La ritenuta riferibilità della fattura in data 20 giugno 1988 al rapporto in esame (vedasi quanto, al riguardo, osservato nel corso dell'esame del precedente motivo) imponeva al giudice d'appello di ritenere versato l'acconto di L. 10.000.000 indicato nella fattura, attesa la provenienza del documento fiscale proprio dalla parte destinataria del pagamento.
Invece, la corte distrettuale non ha osservato i principi che disciplinano l'onere della prova quando, nel ritenere versata, a titolo di acconto, la maggior somma di L. 18.000.000, ha attribuito efficacia probatoria al contegno processuale tenuto dal LO a fronte della produzione della scrittura datata 12 settembre 1988, indicante l'acconto di L. 18.000.000. Essa, invero, non ha considerato che tale scrittura, priva di sottoscrizioni, pur redatta dal LO, non poteva avere alcuna efficacia probatoria, essendo, peraltro, contraddetta da altro atto - la fattura del 20 giugno 1988 - proveniente sicuramente dal LO, che indicava come versata la minor somma di L. 10.000.000.

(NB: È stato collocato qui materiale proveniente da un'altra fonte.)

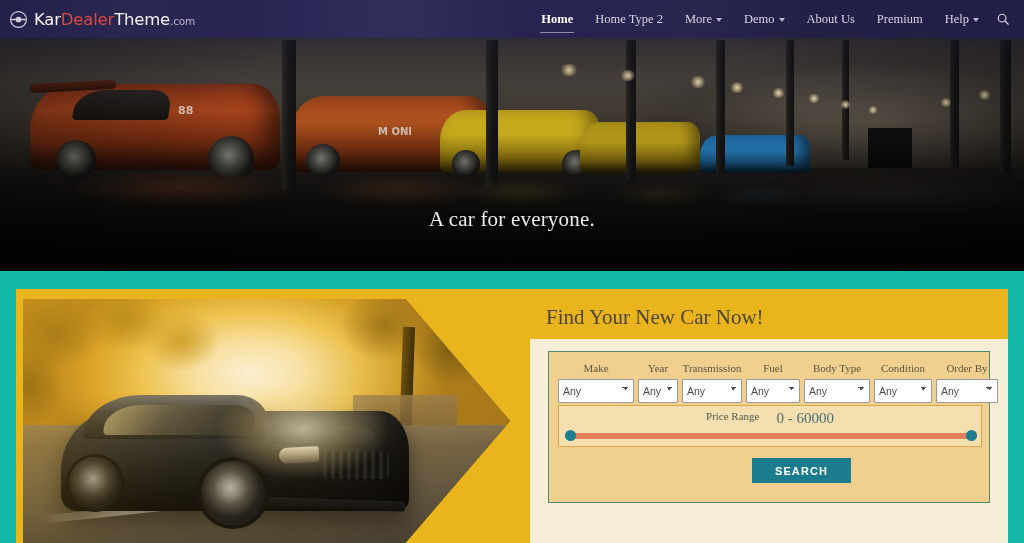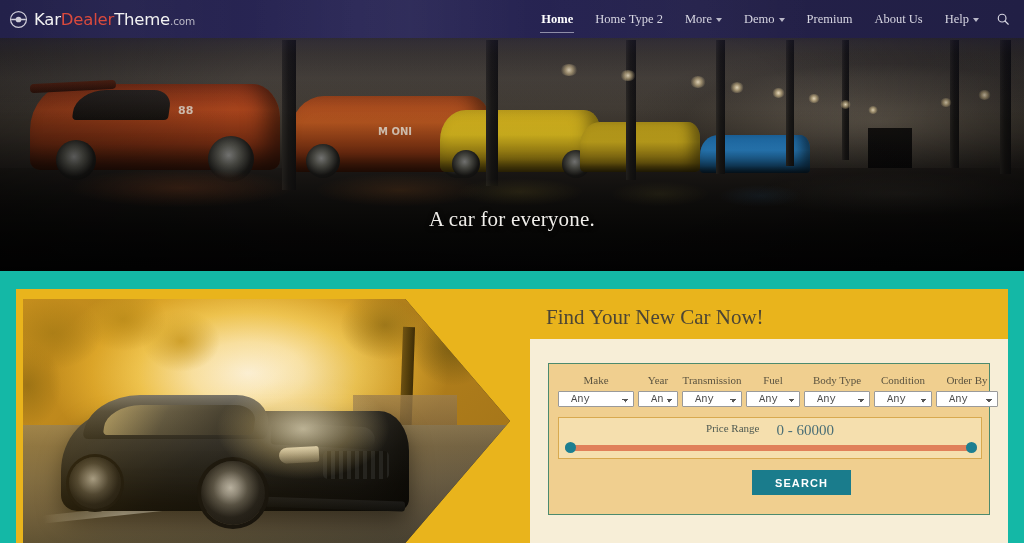--- a/index.html
+++ b/index.html
@@ -595,10 +595,10 @@
       <span class="caret"></span>
     </div>
     <div class="nav-item">
+      <span>About Us</span>
+    </div>
+    <div class="nav-item">
       <span>Premium</span>
-    </div>
-    <div class="nav-item">
-      <span>About Us</span>
     </div>
     <div class="nav-item">
       <span>Help</span>

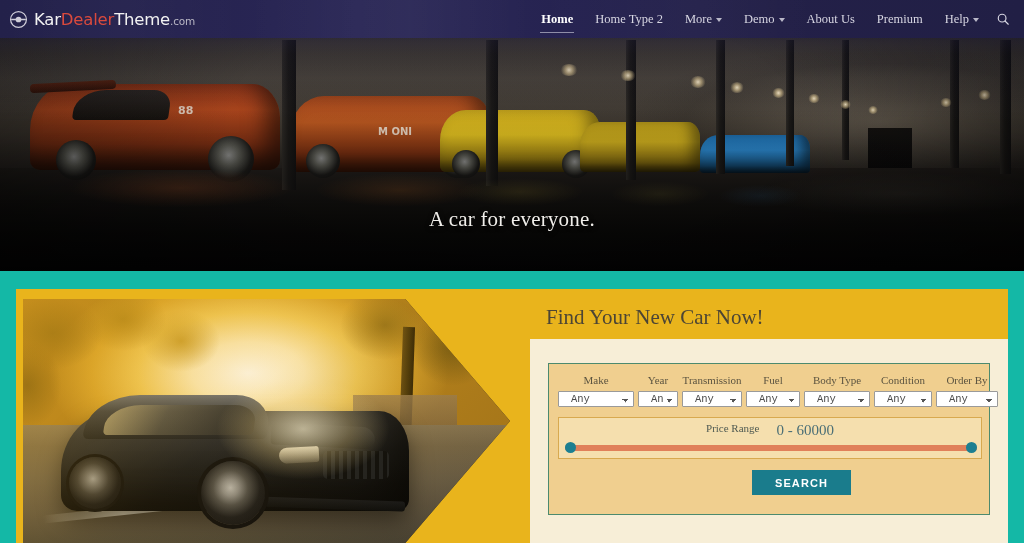--- a/index.html
+++ b/index.html
@@ -395,7 +395,6 @@
     height: 152px;
     background: #f0cf8f;
     border: 1px solid #4c8a6e;
-    margin-top: 12px;
   }
 
   .field-row {

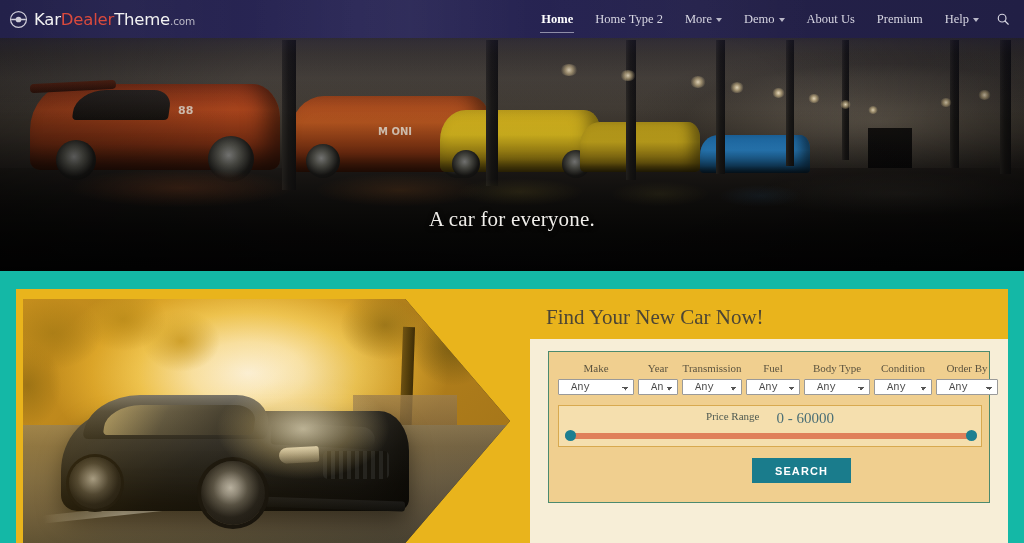--- a/index.html
+++ b/index.html
@@ -421,9 +421,9 @@
     appearance: none;
     -webkit-appearance: none;
     width: 100%;
-    height: 16px;
-    padding: 0 14px 0 12px;
-    font-family: Liberation Mono, monospace;
+    height: 24px;
+    padding: 0 14px 0 4px;
+    font-family: Liberation Sans, sans-serif;
     font-size: 10.5px;
     color: #4a4a4a;
     background-color: #ffffff;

Conclusivamente, l'impugnata sentenza va cassata nei limiti in cui è stato accolto il secondo motivo di ricorso e, pertanto, la causa va rinviata, anche per il regolamento dell'onere delle spese del giudizio di legittimità, ad altra sezione della Corte d'Appello di Roma, che, nel decidere, osserverà il principio di diritto, secondo cui incombe sul debitore, che assuma di aver versato, a titolo di acconto, una somma maggiore di quella riconosciuta dal creditore, l'onere di fornire la prova del proprio assunto.
P.Q.M.
La Corte rigetta il primo motivo del ricorso ed accoglie, per quanto di ragione, il secondo motivo;
cassa, nei limiti dell'accoglimento, l'impugnata sentenza e rinvia, anche per le spese, ad altra sezione della Corte d'Appello di Roma.
Così deciso in Roma, addì 8 gennaio 1999, nella camera di consiglio della 2^ Sezione Civile.